In a Facebook post shared on Monday, June 1, Barker-Vormawor also challenged assertions by Member of Parliament for Assin South, Rev. John Ntim Fordjour, that the latest version of the bill contained 31 amendments and represented a weakened form of the earlier legislation.
According to him, that interpretation is “not true in substance,” insisting instead that a technical legal review conducted by his firm, Merton & Everett LLP, found extensive structural and substantive modifications that go beyond simple numerical comparisons.
Barker-Vormawor stated that his firm analysed the reintroduced legislation in March 2026 after it was brought back to Parliament by its sponsors.
He said the comparative assessment revealed at least 27 clearly identifiable textual and structural changes, with a broader counting approach suggesting as many as 64 modifications.
He argued that the narrative that the bill was simply reintroduced without significant alteration is inaccurate, adding that the drafting changes materially affect the structure, definitions, and enforcement framework of the legislation.
Among the key differences he highlighted was the restructuring of the legislative instrument from 20 sections in the 2024 Act to 19 clauses in the reintroduced version.
He also pointed to the inclusion of an expanded explanatory memorandum running approximately 19 pages, which outlines legislative history, constitutional justifications, and international law arguments, as well as detailed clause-by-clause explanations.
Barker-Vormawor further noted the deletion of a standalone offence relating to the “subversion of family values,” along with its associated penalties, and the removal of a broadly worded criminal offence that previously captured aiding or facilitating such conduct.
The legal practitioner explained that several offence-creating provisions were reformulated from direct criminal wording into prohibition-style drafting, using phrases such as “a person shall not,” while largely maintaining the original penalties.
He cited provisions relating to procurement, detention, brothel-related offences, gross indecency, void marriages, and funding or sponsorship activities as examples of this structural shift.
While he noted that penalties in many cases remained unchanged, he argued that the change in drafting style reflects a significant legal restructuring of how offences are framed and enforced.
A substantial portion of Barker-Vormawor’s analysis focused on expanded definitions and newly introduced identity categories within the bill.
He noted the inclusion of “queer” within the list of recognised identities under the legislation, as well as newly defined terms such as “intersex,” “non-binary,” and “pansexual.”
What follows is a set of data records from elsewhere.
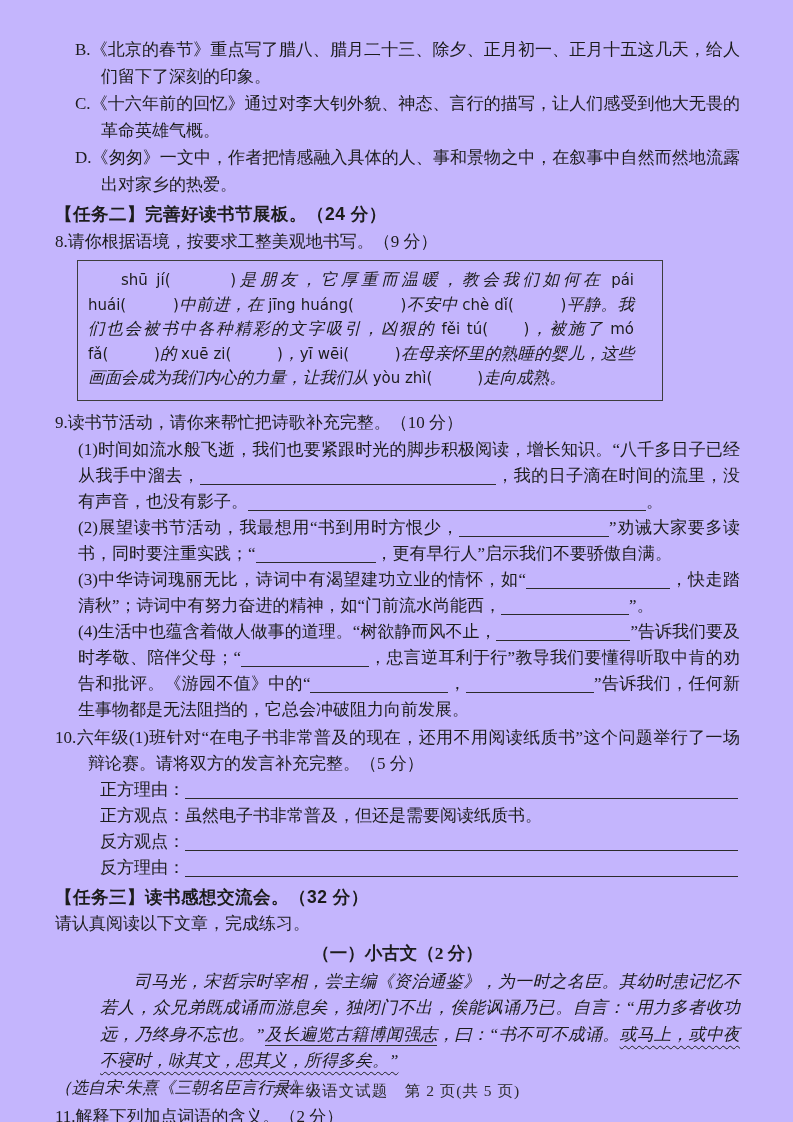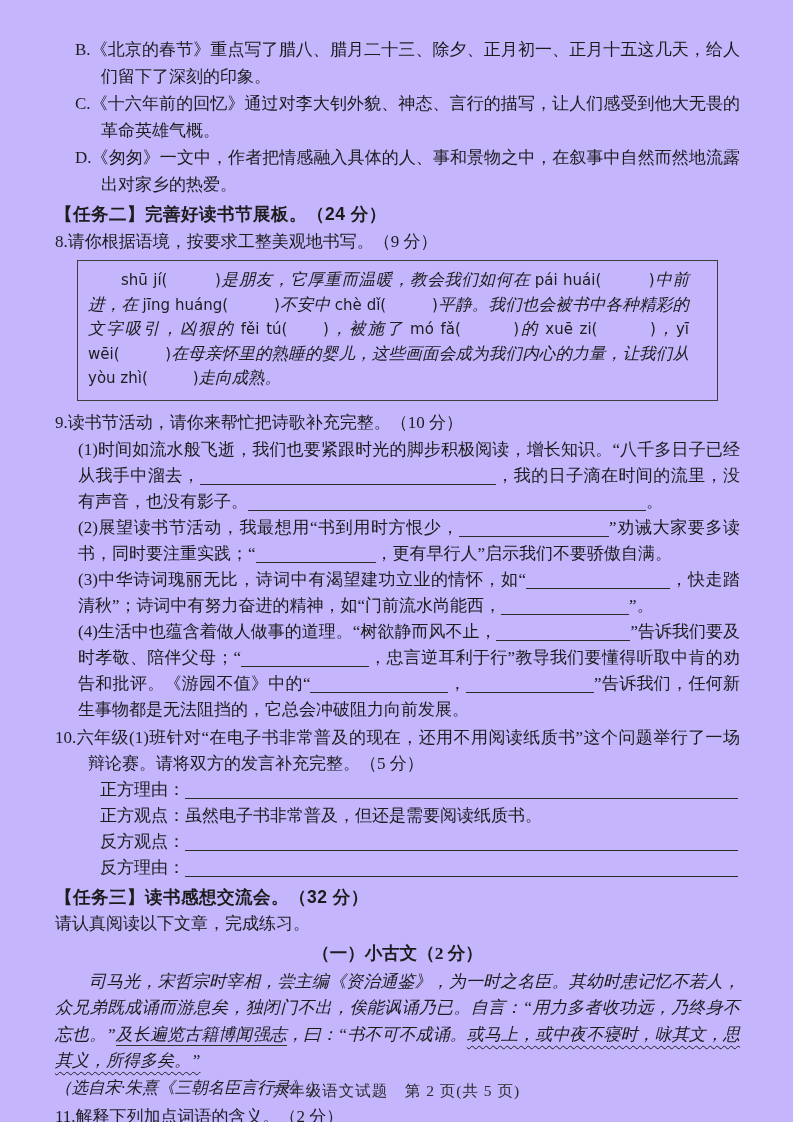--- a/index.html
+++ b/index.html
@@ -30,21 +30,21 @@
     font-size:17.5px; line-height:28px;
     font-weight:bold;
     font-family:"Liberation Sans", sans-serif;
     letter-spacing:0.5px;
   }
   .q-title { font-size:17px; line-height:28px; }
 
   
   .q8-box {
     margin:4px 1px 8px 22px;
-    width:641px;
+    width:586px;
     border:1.6px solid #3d3d3d;
     padding:7px 28px 9px 10px;
     font-size:16.5px; line-height:24.6px;
     text-align:justify;
     text-indent:2em;
     font-style:italic;
   }
   .q8-box .seg-p {
     font-style:normal;
     font-family:"DejaVu Sans", sans-serif;
@@ -87,20 +87,21 @@
   .center-title {
     text-align:center;
     font-weight:bold;
     font-size:17.5px; line-height:28px;
   }
   .passage {
     font-size:17px; line-height:26.5px;
     text-indent:2em;
     text-align:justify;
     font-style:italic;
+    margin-left:45px;
   }
   .seg-u {
     border-bottom:1.5px solid #333;
     padding-bottom:1px;
   }
   .seg-w {
     text-decoration:underline;
     text-decoration-style:wavy;
     text-decoration-thickness:1px;
     text-underline-offset:5px;

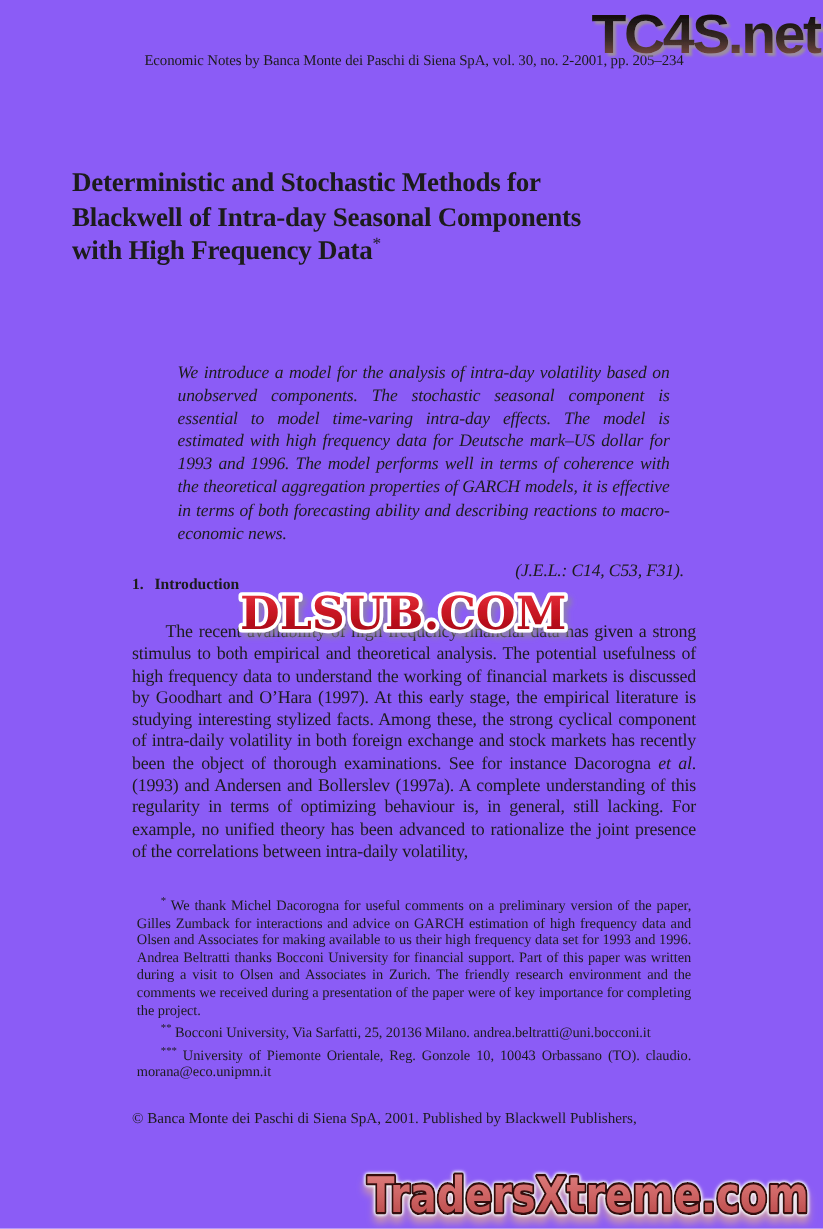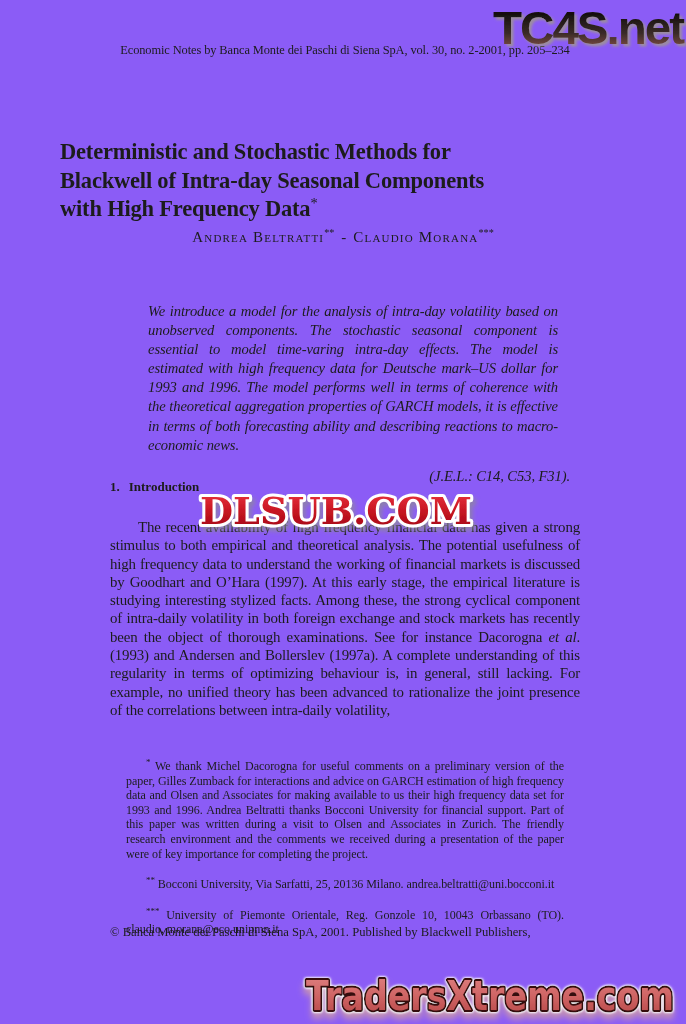--- a/index.html
+++ b/index.html
@@ -89,21 +89,21 @@
 
   
   .footnotes {
     position: absolute;
     top: 743px; left: 110px; width: 470px;
     font-size: 12px;
     line-height: 14.6px;
     text-align: justify;
     letter-spacing: -0.05px;
   }
-  .footnotes p { margin: 16px; text-indent: 20px; }
+  .footnotes p { margin: 4px; text-indent: 20px; }
   .footnotes sup { font-size: 75%; line-height: 0; }
 
   .copyright {
     position: absolute;
     top: 925px; left: 110px;
     font-size: 12.6px;
     white-space: nowrap;
   }
 </style>
 </head>
@@ -126,25 +126,20 @@
     </defs>
     <text x="5" y="46" font-family="Liberation Sans, sans-serif" font-weight="bold" font-size="46" letter-spacing="-2" fill="url(#tc4sGrad)" filter="url(#tc4sShadow)" textLength="190" lengthAdjust="spacingAndGlyphs">TC4S.net</text>
   </svg>
 
   <h1 class="title">
     <span>Deterministic and Stochastic Methods for</span><br>
     <span>Blackwell of Intra-day Seasonal Components</span><br>
     <span>with High Frequency Data</span><sup>*</sup>
   </h1>
 
-  <div class="authors">
-    <span>Andrea Beltratti</span><sup>**</sup>
-    <span class="sep">-</span>
-    <span>Claudio Morana</span><sup>***</sup>
-  </div>
 
   <div class="abstract">
     <p>We introduce a model for the analysis of intra-day volatility based on unobserved components. The stochastic seasonal component is essential to model time-varing intra-day effects. The model is estimated with high frequency data for Deutsche mark–US dollar for 1993 and 1996. The model performs well in terms of coherence with the theoretical aggregation properties of GARCH models, it is effective in terms of both forecasting ability and describing reactions to macro-economic news.</p>
     <div class="jel">(J.E.L.: C14, C53, F31).</div>
   </div>
 
   <h2 class="section-heading">
     <span class="num">1.</span><span>Introduction</span>
   </h2>
 

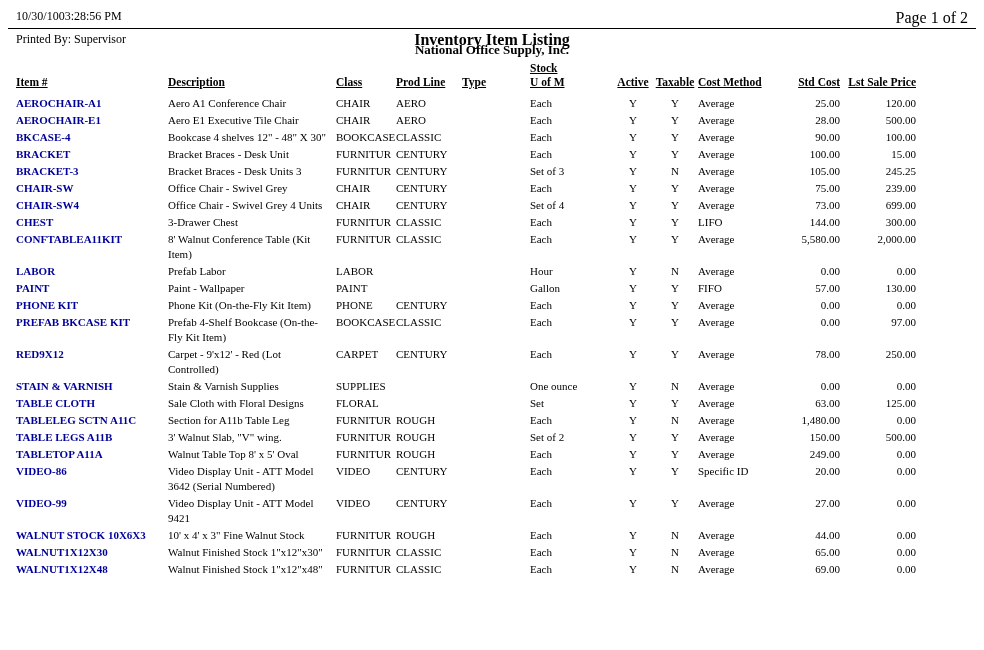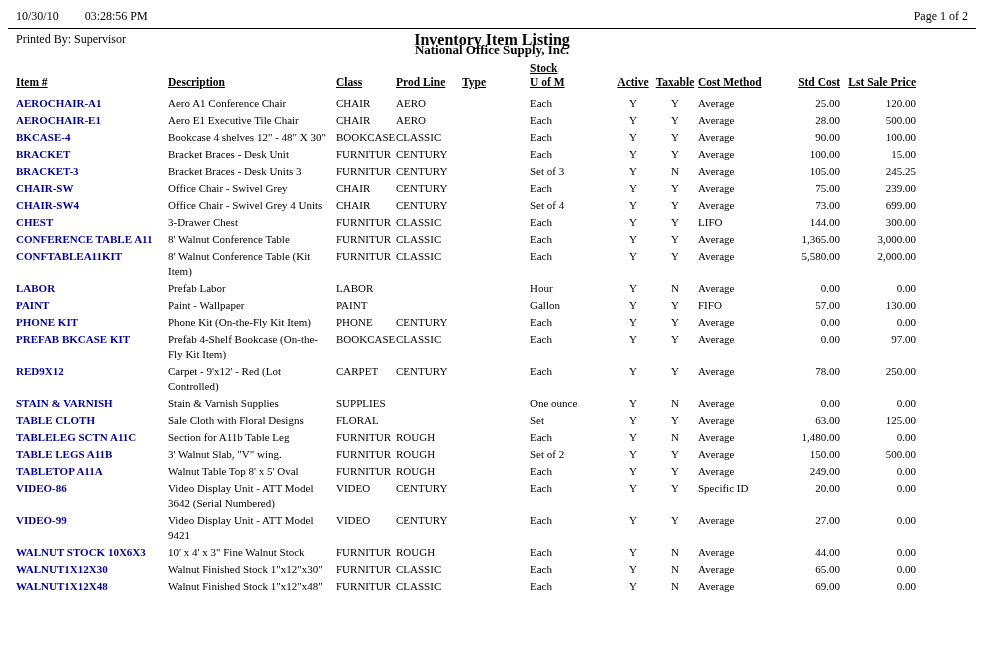--- a/index.html
+++ b/index.html
@@ -8,23 +8,23 @@
     background:#ffffff;
     color:#000000;
     font-family:"Liberation Serif","DejaVu Serif",serif;
     overflow:hidden;
   }
   .page { width:984px; height:650px; padding:8px 16px 0 16px; position:relative; }
 
   
   .hdr-row1 { position:relative; height:18px; font-size:12px; }
   .hdr-left { position:absolute; left:0; top:1px; }
-  .hdr-time { margin-left:26px; }
+  .hdr-time { }
   .hdr-company { position:absolute; left:0; right:0; top:0; text-align:center; font-weight:bold; font-size:13px;margin-top:34px; }
-  .hdr-page { position:absolute; right:0; top:1px; font-size:12px; }
+  .hdr-page { position:absolute; right:0; top:1px; font-size:16px; }
   .hdr-rule { border-top:1px solid #000; margin:2px -8px 0 -8px; height:0; }
   .hdr-row2 { position:relative; height:24px; font-size:12px; }
   .hdr-printedby { position:absolute; left:0; top:3px; }
   .hdr-title { position:absolute; left:0; right:0; top:2px; text-align:center; font-weight:bold; font-size:16px; }
 
   
   table.listing { table-layout:fixed; width:900px; border-collapse:collapse; margin-top:8px; }
   th { font-weight:bold; font-size:11.5px; line-height:14px; text-align:left;
        vertical-align:bottom; padding:0 0 6px 0; white-space:nowrap; }
   th .hu { text-decoration:underline; }
@@ -187,33 +187,20 @@
           <td class="c-prod">CLASSIC</td>
           <td class="c-type"></td>
           <td class="c-uofm">Each</td>
           <td class="c-active">Y</td>
           <td class="c-tax">Y</td>
           <td class="c-cm">LIFO</td>
           <td class="c-std">144.00</td>
           <td class="c-lsp">300.00</td>
         </tr>
         <tr>
-          <td class="c-item">CONFERENCE TABLE A11</td>
-          <td class="c-desc">8' Walnut Conference Table</td>
-          <td class="c-class">FURNITUR</td>
-          <td class="c-prod">CLASSIC</td>
-          <td class="c-type"></td>
-          <td class="c-uofm">Each</td>
-          <td class="c-active">Y</td>
-          <td class="c-tax">Y</td>
-          <td class="c-cm">Average</td>
-          <td class="c-std">1,365.00</td>
-          <td class="c-lsp">3,000.00</td>
-        </tr>
-        <tr>
           <td class="c-item">CONFTABLEA11KIT</td>
           <td class="c-desc">8' Walnut Conference Table (Kit Item)</td>
           <td class="c-class">FURNITUR</td>
           <td class="c-prod">CLASSIC</td>
           <td class="c-type"></td>
           <td class="c-uofm">Each</td>
           <td class="c-active">Y</td>
           <td class="c-tax">Y</td>
           <td class="c-cm">Average</td>
           <td class="c-std">5,580.00</td>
He also pointed to the introduction of catch-all provisions criminalising conduct or identity expressions considered contrary to binary gender classifications, which he argued significantly broaden the scope of potential liability.
Additionally, he raised concerns that the formal definition of “intersex” combined with certain operative clauses could create legal vulnerabilities for individuals who do not undergo surgical correction, depending on how the law is interpreted and enforced.
Barker-Vormawor’s intervention directly challenges political interpretations of the bill, particularly claims that the reintroduced version is materially weaker than the earlier legislation.
Instead, he argues that the bill reflects a complex mixture of deletions, structural rewrites, and definitional expansions that cannot be accurately reduced to a simple count of amendments.